At the end the SS cost very much

How can we avoid this?

You vendors... How did u solve this?


----------



## JTslinger (Jan 26, 2015)

How is this the vendors solution to solve?

Seems to me that this is something that is caused by the Italian post. I experienced the same thing when I lived in Germany.


----------



## Resigned User (Jul 4, 2015)

I don't know... I read on web that it is a good thing to not declare the cost or declare less money or write "gift" on pack

But obviously it can be bullish**t what you read on web and who sell everyday knows better than I what will be a good solution


----------



## slingshooterPT (Feb 22, 2014)

I'm in europe and buying from us is a mess...I've done a trade of a blowgun and even without any declarated value the customs stopped it...I also can't buy anything that costs more than about 30eur from us without custom charges...customs sucks


----------



## Resigned User (Jul 4, 2015)

Here in Italy the limit for buy stuff is 22 Euro inclusive shipping costs... 
For private trades or gifts the value must never be over 45 Euro... All above will be taxed... 
This kill trades!!!


----------



## Resigned User (Jul 4, 2015)

For example
I really wanted a flat cat but between the price (right) of this beauty and the money that the customs would me steal it would cost money that currently I can not afford to spend


----------



## Viper010 (Apr 21, 2012)

For trades, just have them label the package "home made gift, value $5" then you only have to pay the 11€ postage from Milan but no tax.

Good luck


----------



## flicks (Feb 16, 2013)

I've never had any issues with declaring a package as gift, handicrafts and 10$ value too. But that works just for private trades. 
In Germany the customs will "invite" you for a personal package opening in front of the officer and a questions and answer session, if they doubt that a package declared as gift IS really a gift or a misdeclared purchase.

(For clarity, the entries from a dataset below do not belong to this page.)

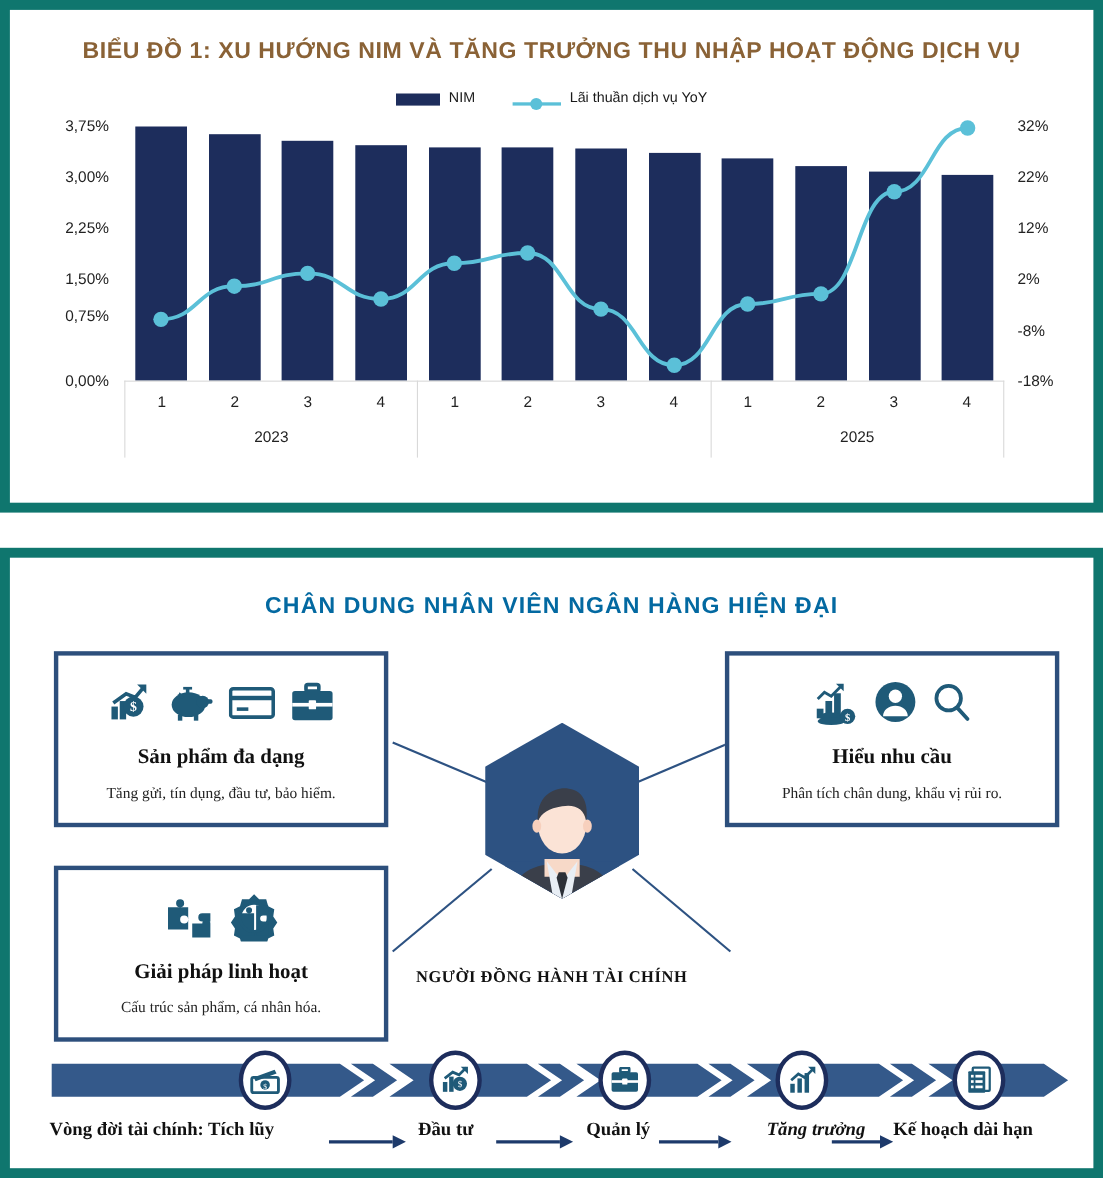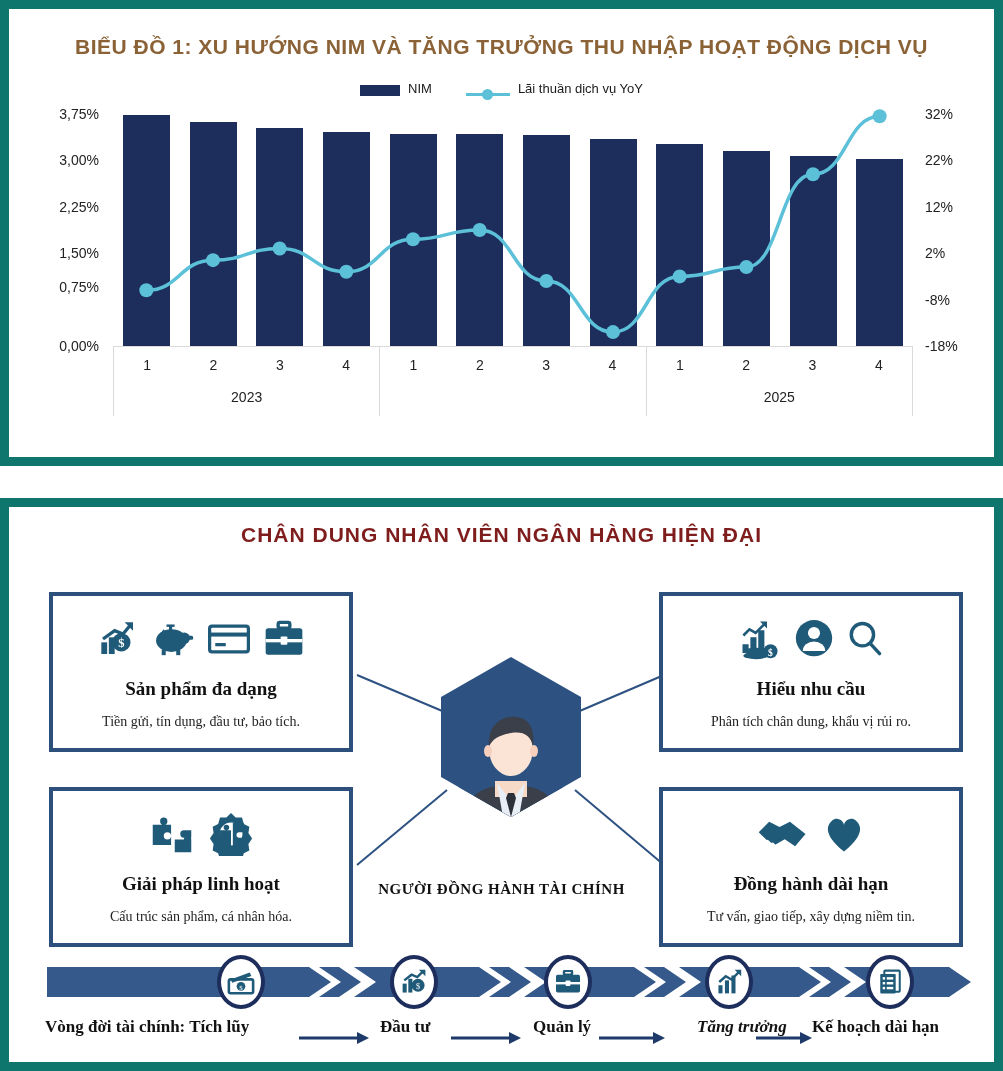"CHÂN DUNG NHÂN VIÊN NGÂN" .info-title { color: #7f1d1d -> #0369a1; margin-top: 16px -> 32px }
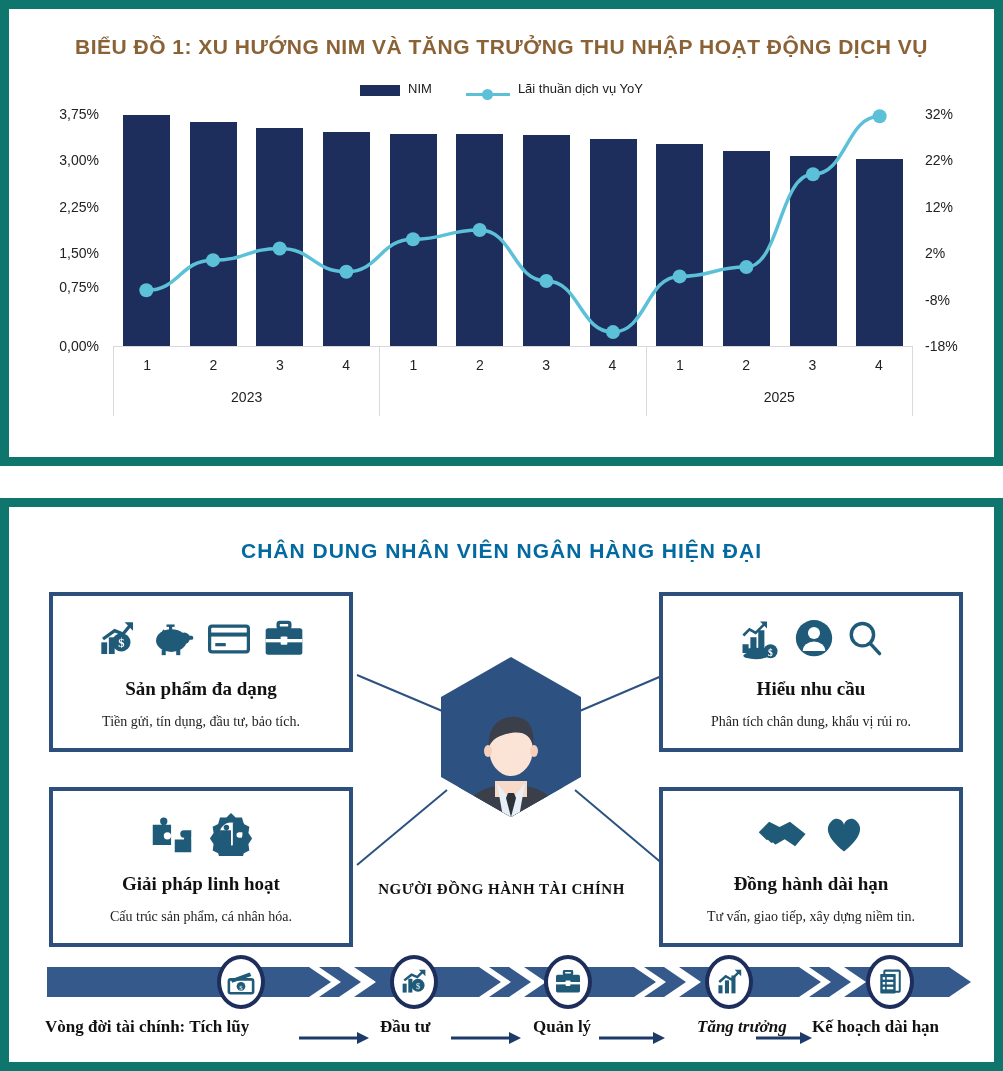"Tiền gửi, tín dụng, đầu" div.card-desc { text: Tiền gửi, tín dụng, đầu tư, bảo tích -> Tăng gửi, tín dụng, đầu tư, bảo hiểm }
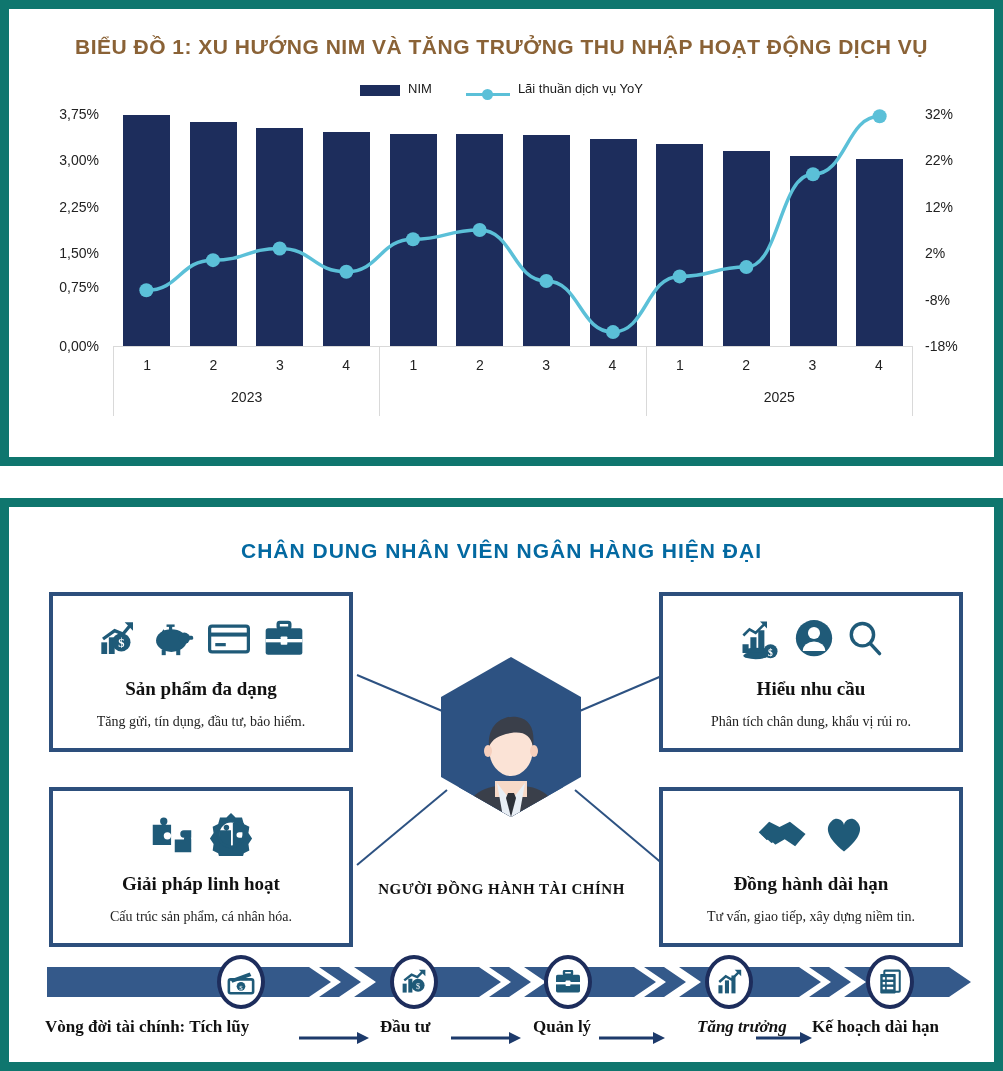"Đồng hành dài hạn" div.card { html: <div> <div> <svg> <path></path> <path></path> </svg> <svg> <path></path> </svg> </div> <div>Đồng hành dài hạn</div> <div>Tư vấn, giao tiếp, xây dựng niềm tin.</div> </div> -> none }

From my experience, adding some sweets and a few nice written words will provide good arguments for being a gift


----------



## Resigned User (Jul 4, 2015)

Since today I buy little things from China or Japan and they aren't expensive... Maybe one or max 5 euro and this pass without problems

But I think if I would buy from one of the vendors of America or Canada... What will happen

@flicks 
Here in Italy no invite... They send you a Telegram (not always but can be happen) where you must answer with the value and content of package

Sometimes maybe often the postman came at your door and tell you that he want ca 30% of the value (choose by custom) if you would the package


----------



## Tentacle Toast (Jan 17, 2013)

Viper010 said:


> For trades, just have them label the package "home made gift, value $5" then you only have to pay the 11€ postage from Milan but no tax.
> Good luck


This, friend  Good luck, & sorry you've got so many costly hoops to jump through...


----------